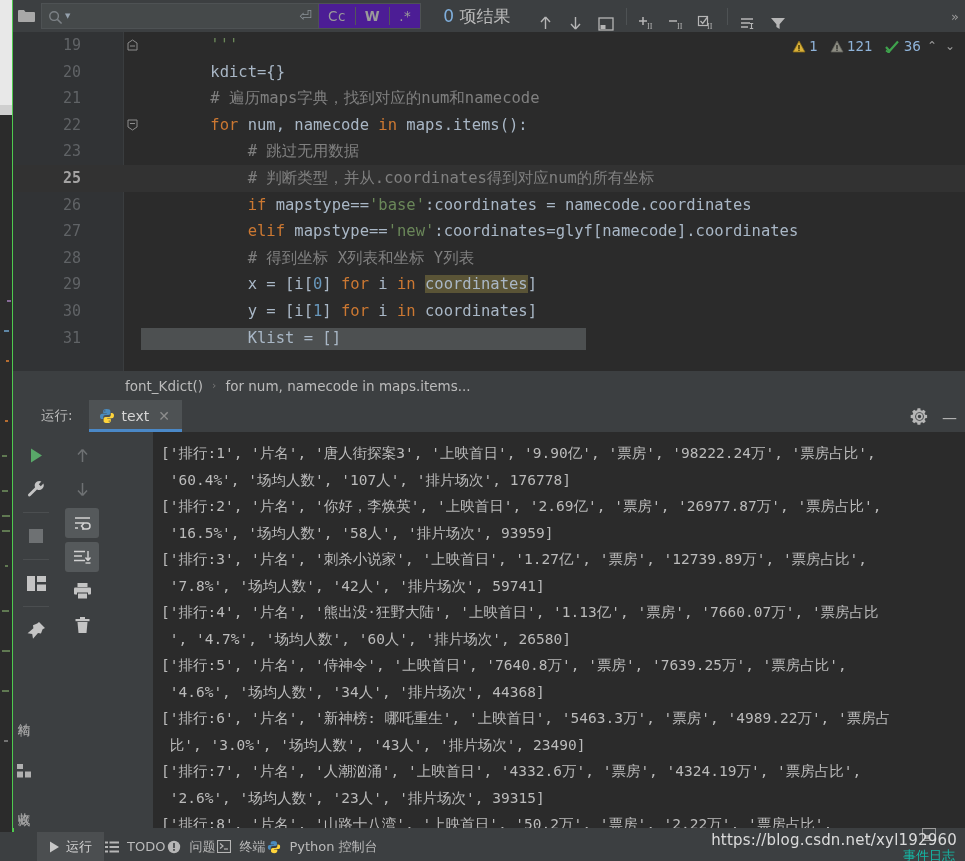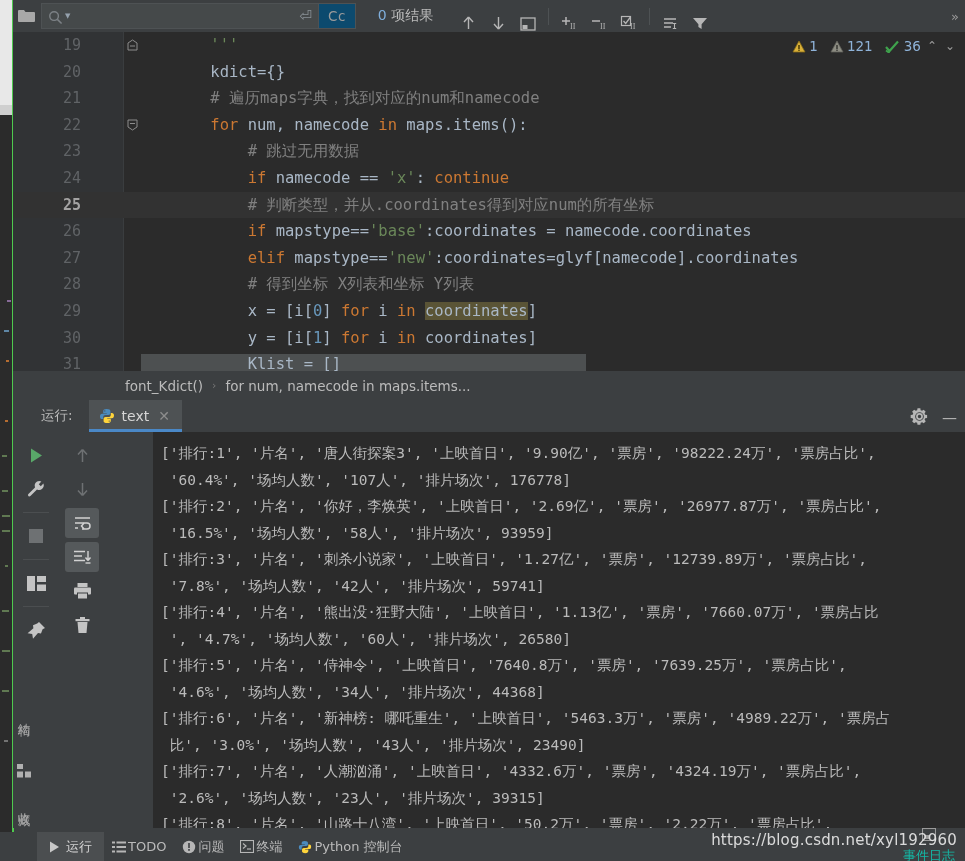"Cc" .opt-group { background: #0c4a6e -> #4c1d95; flex-direction: column -> none }
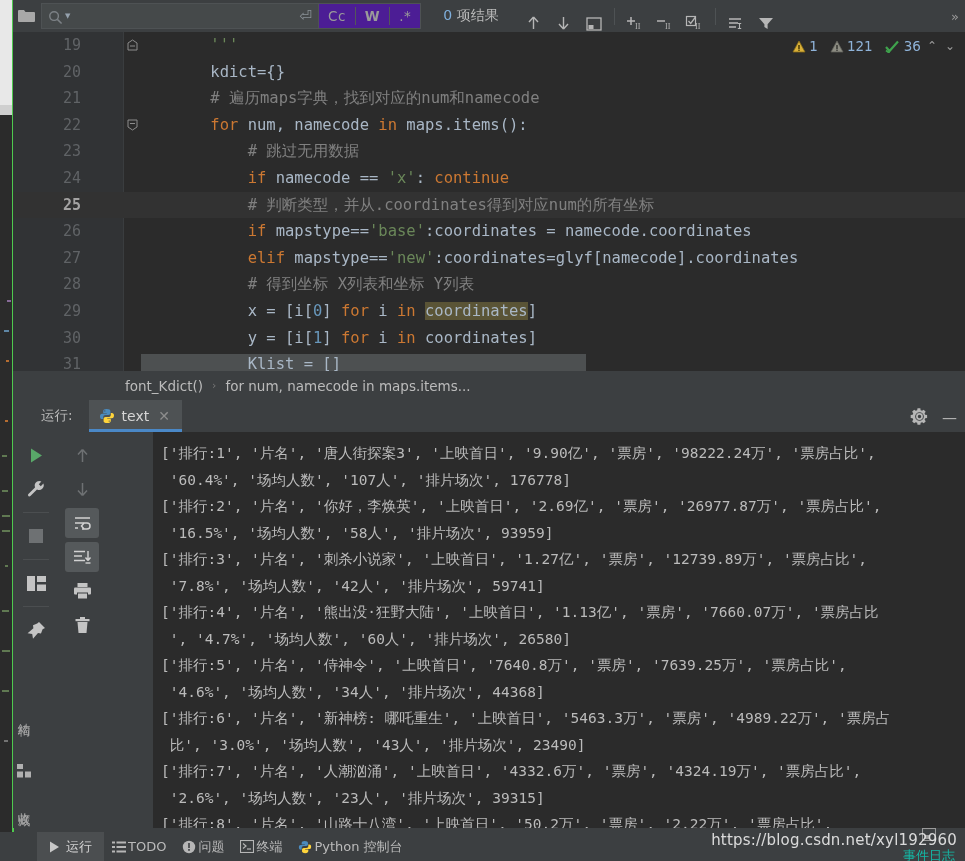"0 项结果" .results-count { font-size: 14px -> 17px }
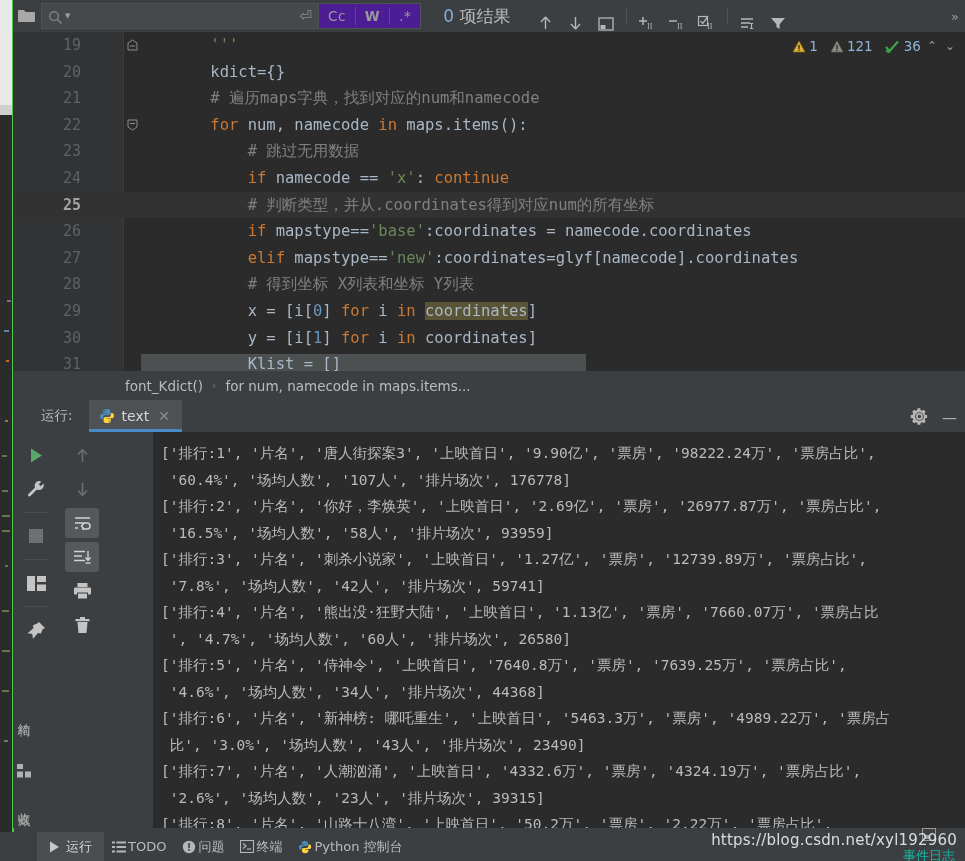"24" div.ln-row { html: <div> <span>24</span> <span><span> </span><span>if</span><span> namecode == </span><span>'x'</span><span>: </span><span>continue</span></span> </div> -> none }
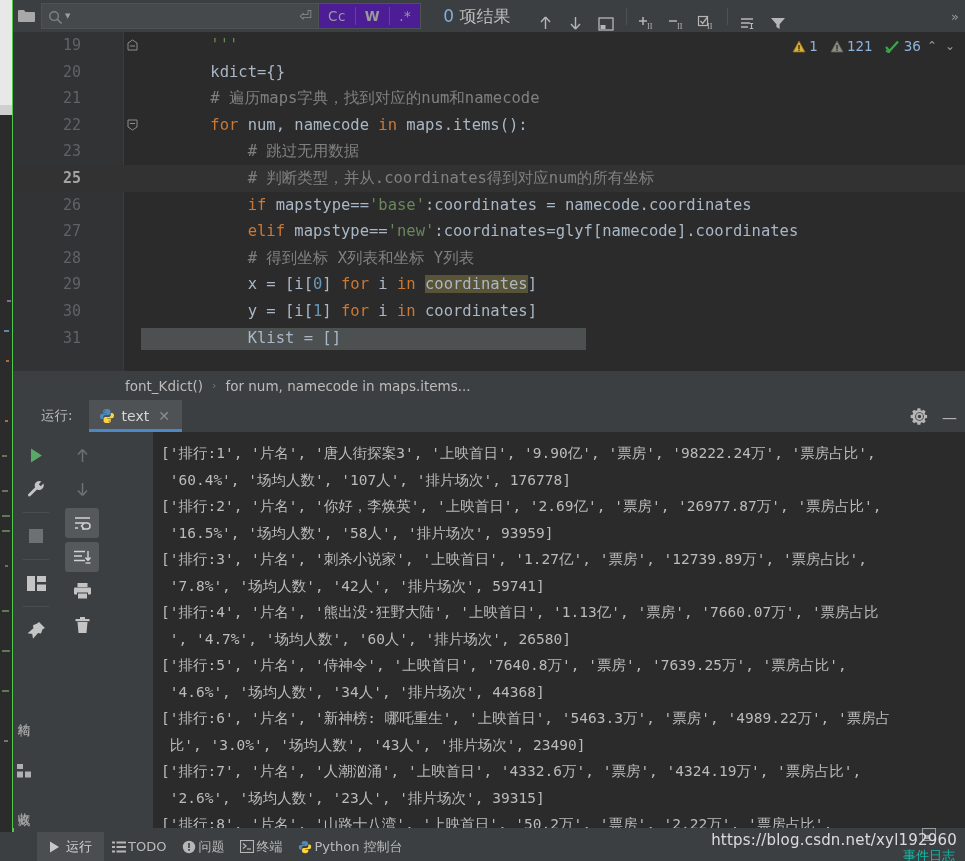"TODO" .sb-item { gap: 2px -> 8px; padding: 0 8px -> 0 1px }
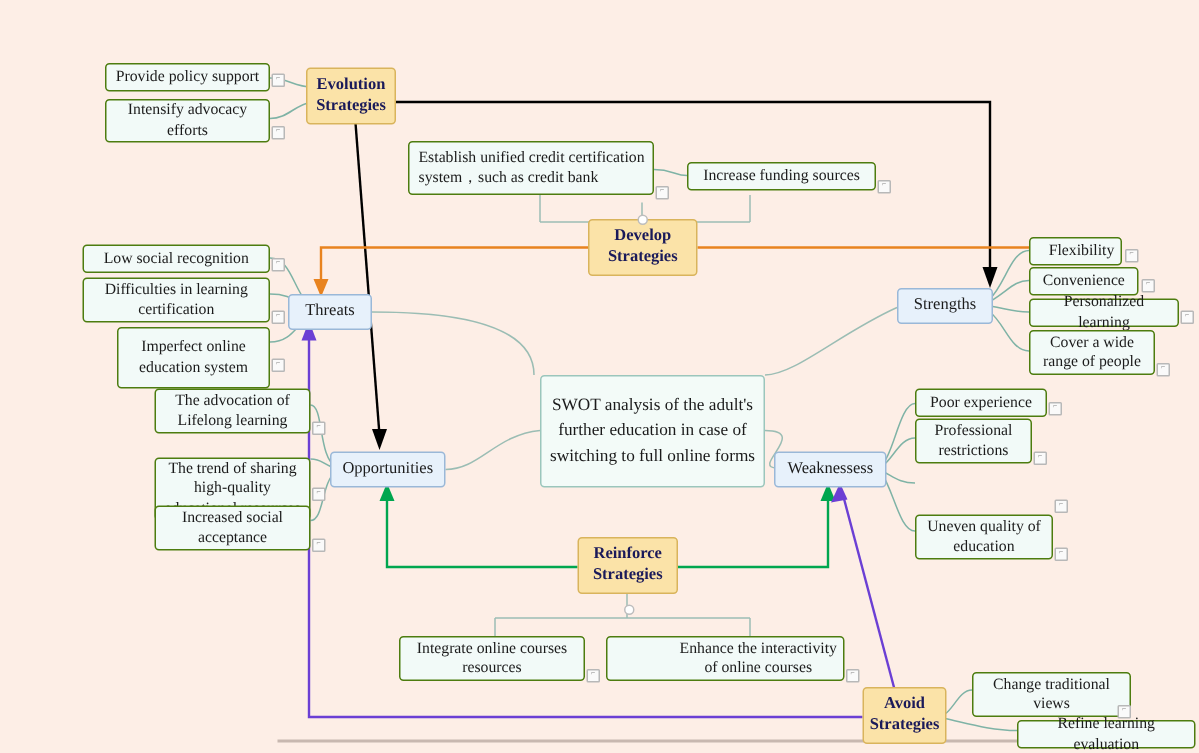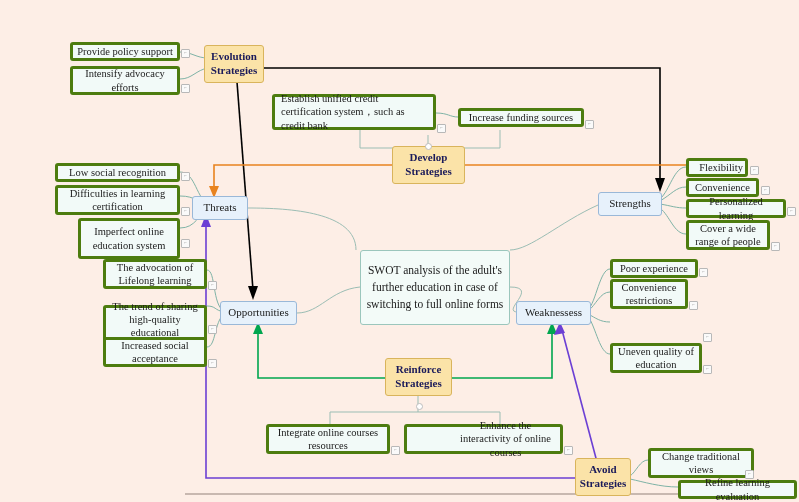"Provide policy support" .node.plain { border: 3px solid #4d7c0f -> 1px solid #4d7c0f }
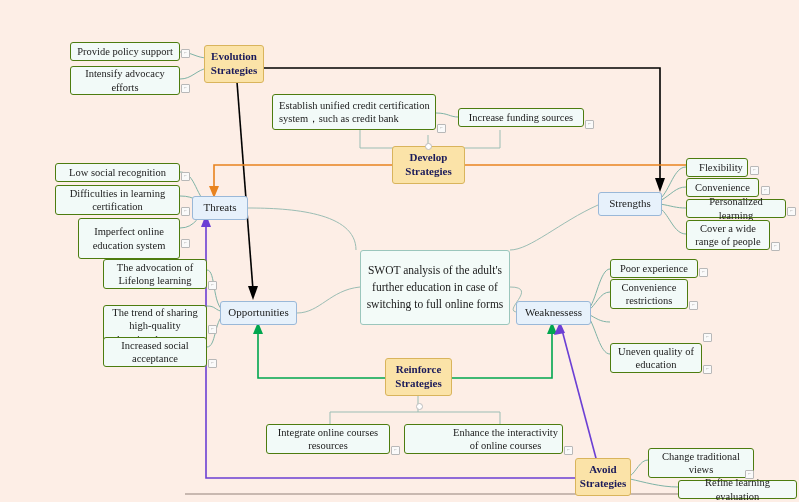"Convenience restrictions" div.node { text: Convenience -> Professional }
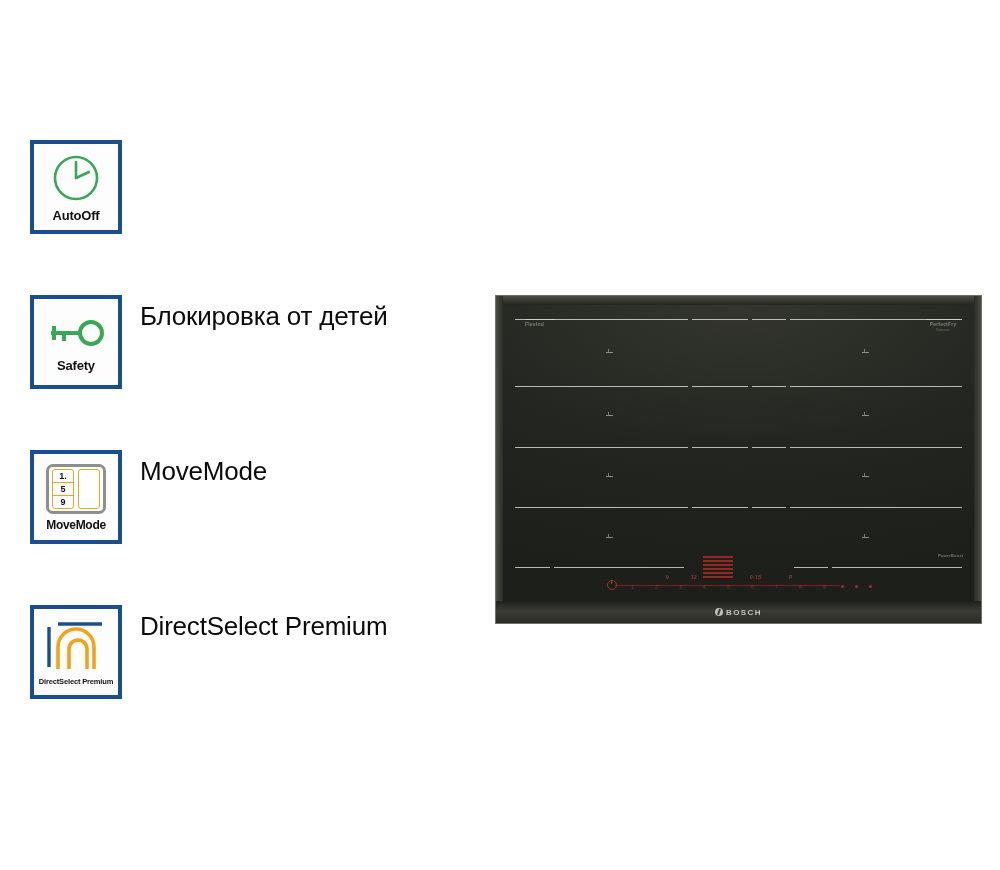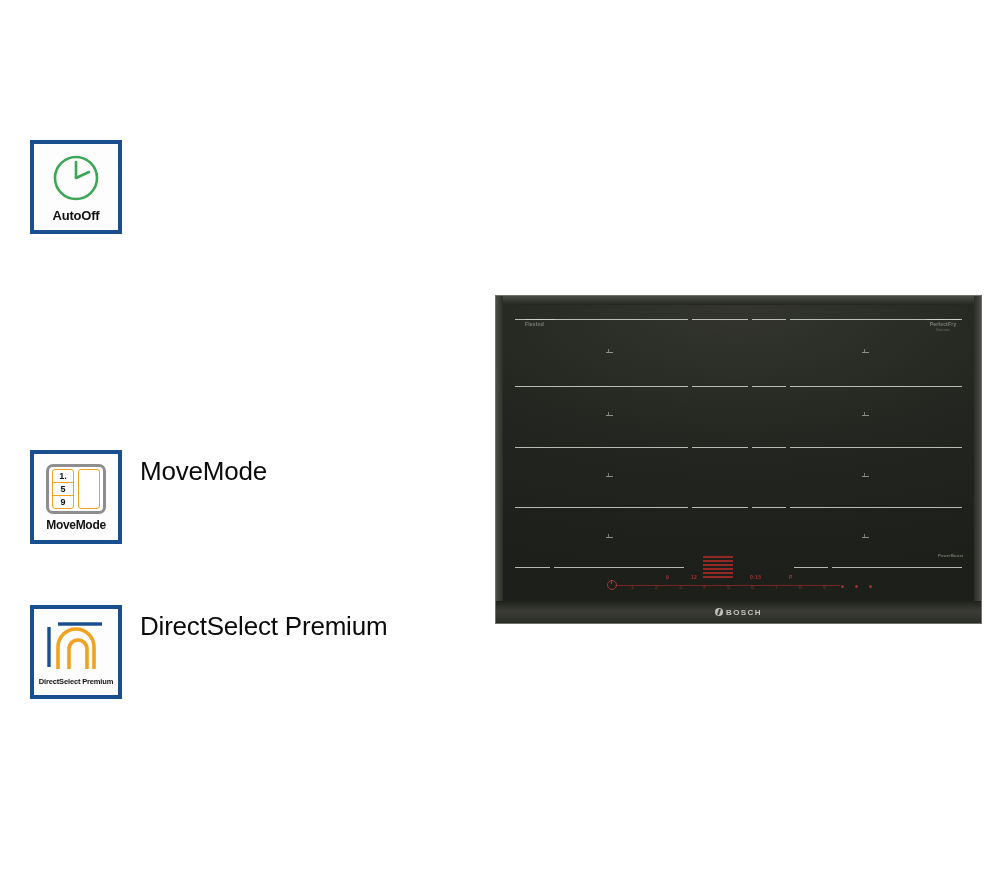"Блокировка от детей" div.feature-label { html: none -> <div>Блокировка от детей</div> }
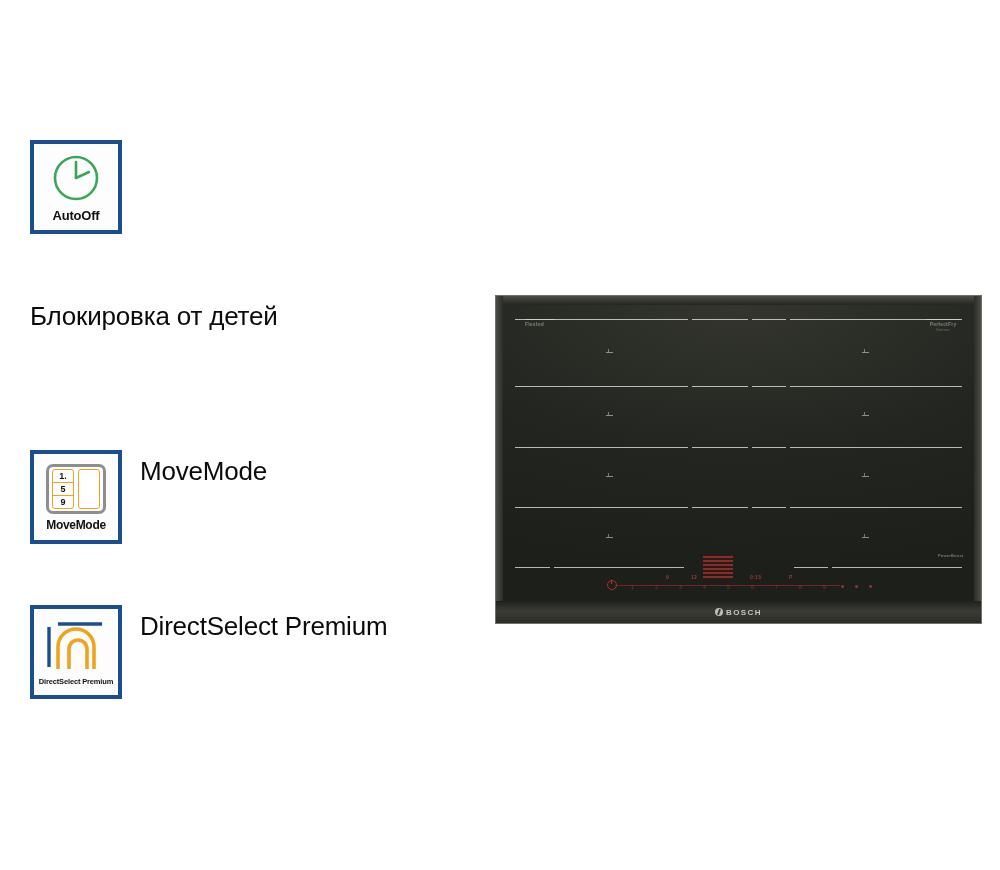"Safety" div.badge { html: none -> <div> <div> <div> <svg> <circle></circle> <line></line> <line></line> <line></line> </svg> </div> <div>Safety</div> </div> </div> }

────────

■ **What you are asked to do**:
Pictures excluded, repeat exactly the lines from the top of the material through the line with "gap: 2px ->", including both of those lines.

■ **Response area**:
"Cc" .opt-group { background: #0c4a6e -> #4c1d95; flex-direction: column -> none }
"0 项结果" .results-count { font-size: 14px -> 17px }
"24" div.ln-row { html: <div> <span>24</span> <span><span> </span><span>if</span><span> namecode == </span><span>'x'</span><span>: </span><span>continue</span></span> </div> -> none }
"TODO" .sb-item { gap: 2px -> 8px; padding: 0 8px -> 0 1px }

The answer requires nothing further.